By the time the student aircrew joined Argus they’d completed basic flying training in Lincolnshire, then basic helicopter flight training for pilots in Shropshire and observer training at Culdrose, before learning how to fly and operate the Wildcat and its panoply of weapons and sensors at RNAS Yeovilton.

For the final assessment – the culmination of upwards of four years of training – tutors took four Wildcats, five pairs of students several dozen ground crew – many of them fresh out of training at HMS Sultan – to sea.

There they faced a complex series of realistic scenarios in open waters about 100 miles off Portugal… or the hostile nation of Torpluga as it became for the three weeks of training.

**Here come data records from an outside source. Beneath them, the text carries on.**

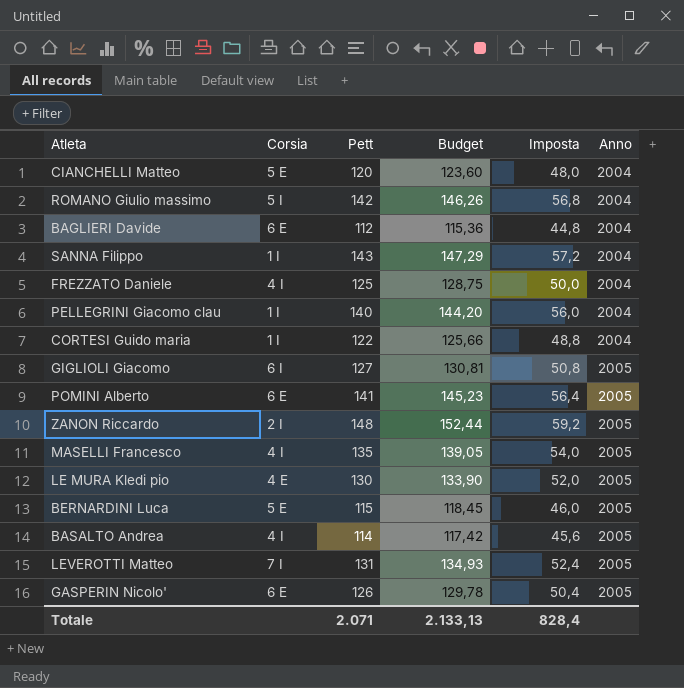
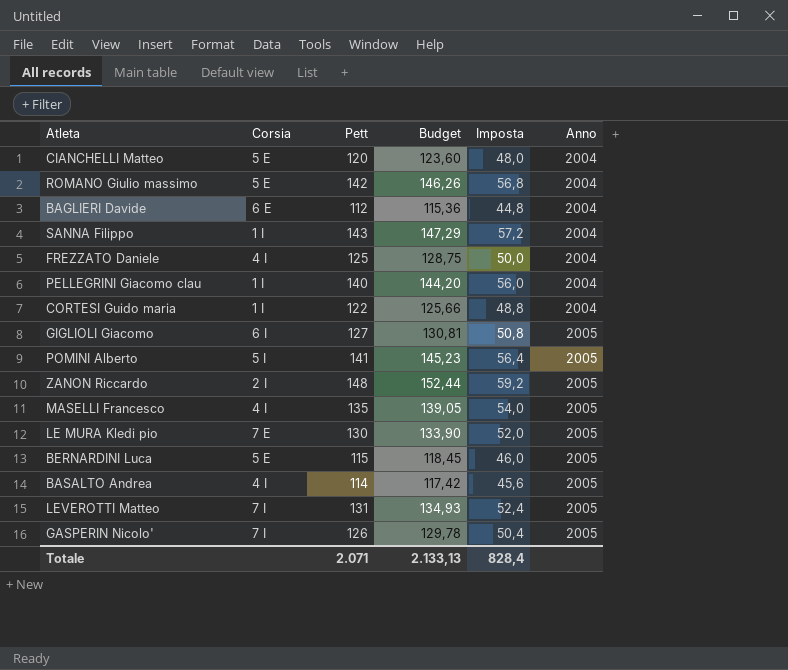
ROMANO Giulio massimo | Corsia: 5 I -> 5 E
POMINI Alberto | Corsia: 6 E -> 5 I
LE MURA Kledi pio | Corsia: 4 E -> 7 E
GASPERIN Nicolo' | Corsia: 6 E -> 7 I

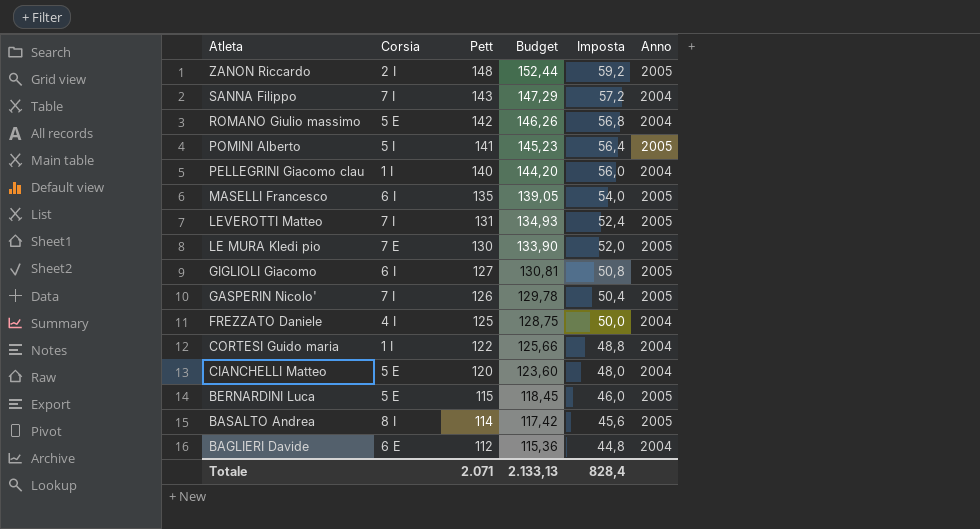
row order: Anno ascending -> Atleta descending
SANNA Filippo | Corsia: 1 I -> 7 I
MASELLI Francesco | Corsia: 4 I -> 6 I
BASALTO Andrea | Corsia: 4 I -> 8 I

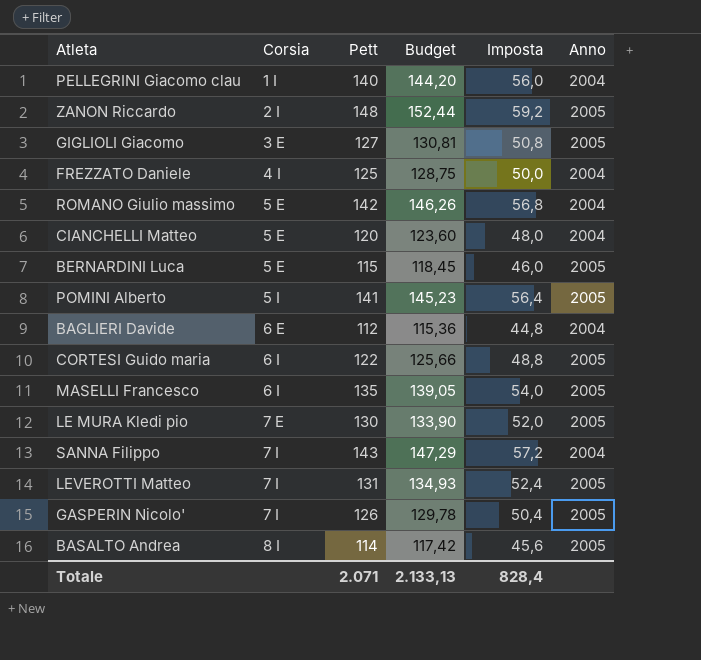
row order: Atleta descending -> Corsia ascending
GIGLIOLI Giacomo | Corsia: 6 I -> 3 E
CORTESI Guido maria | Corsia: 1 I -> 6 I
CORTESI Guido maria | Anno: 2004 -> 2005

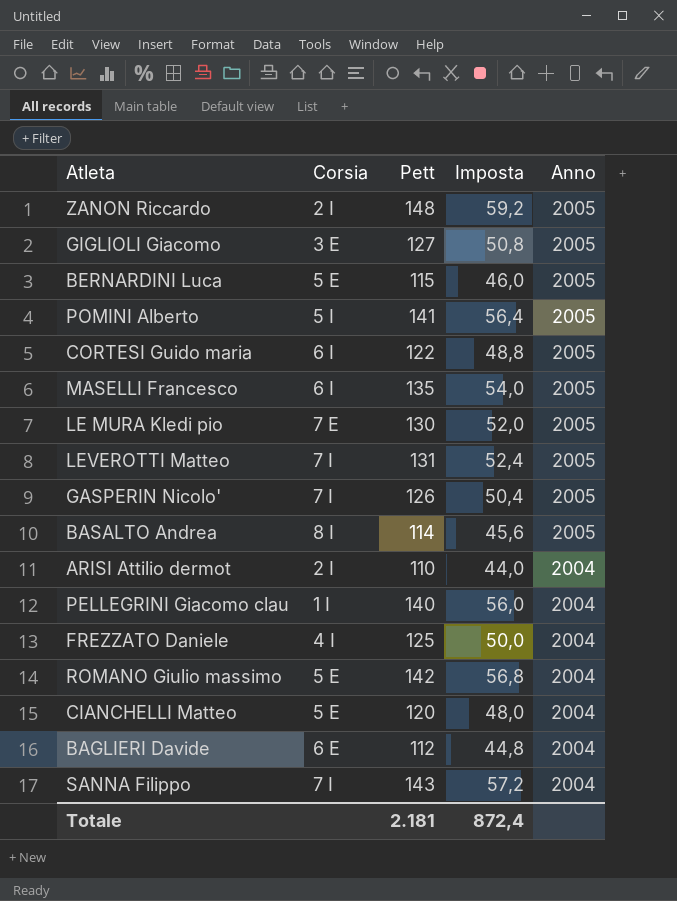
row order: Corsia ascending -> Anno descending
column Budget | formula: [Pett] * 1,03 -> none
row ARISI Attilio dermot: none -> 2 I | 110 | 44,0 | 2004
Totale | Pett: 2.071 -> 2.181
Totale | Imposta: 828,4 -> 872,4

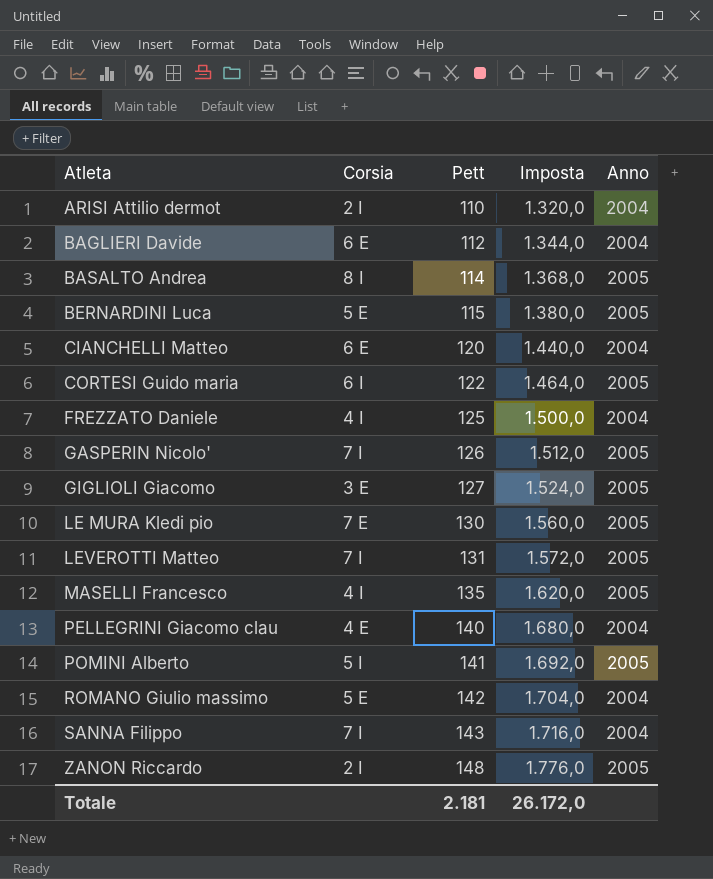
row order: Anno descending -> Atleta ascending
column Imposta | formula: [Pett] * 0,4 -> [Pett] * 12
CIANCHELLI Matteo | Corsia: 5 E -> 6 E
MASELLI Francesco | Corsia: 6 I -> 4 I
PELLEGRINI Giacomo clau | Corsia: 1 I -> 4 E
Totale | Imposta: 872,4 -> 26.172,0

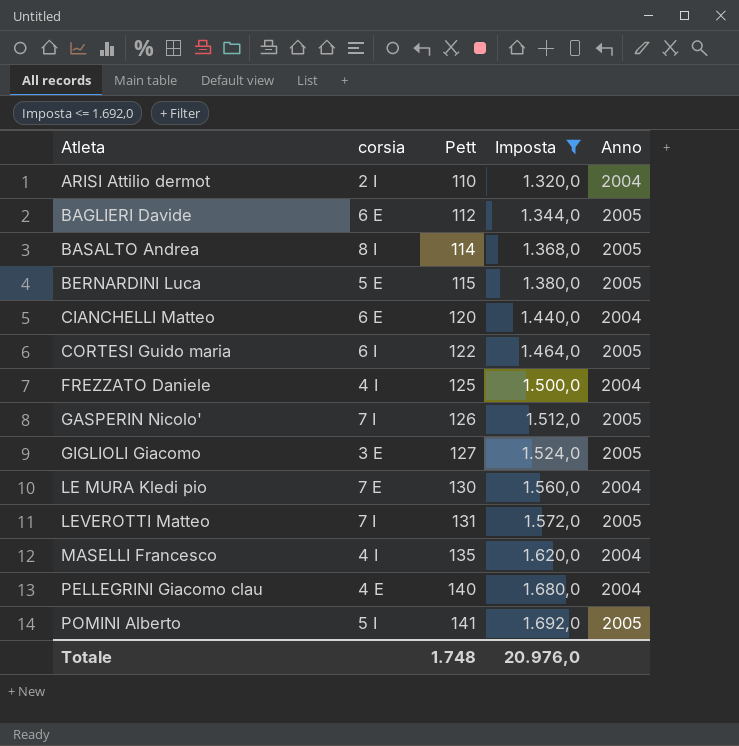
filter: none -> Imposta <= 1.692,0
column name: Corsia -> corsia
BAGLIERI Davide | Anno: 2004 -> 2005
LE MURA Kledi pio | Anno: 2005 -> 2004
MASELLI Francesco | Anno: 2005 -> 2004
Totale | Pett: 2.181 -> 1.748
Totale | Imposta: 26.172,0 -> 20.976,0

The detachment’s air engineer officer Lieutenant Dan Boardman said experienced or rookie, his team had risen to the challenge of maintaining four helicopters around the clock for three weeks.

“This embarkation has been a great training opportunity for the whole squadron,” he said. “We flew more than 160 hours in just under three weeks with 100 per cent availability of the aircraft, I am extremely proud to have been the detachment air engineer officer- it’s been a real highlight of my career so far.”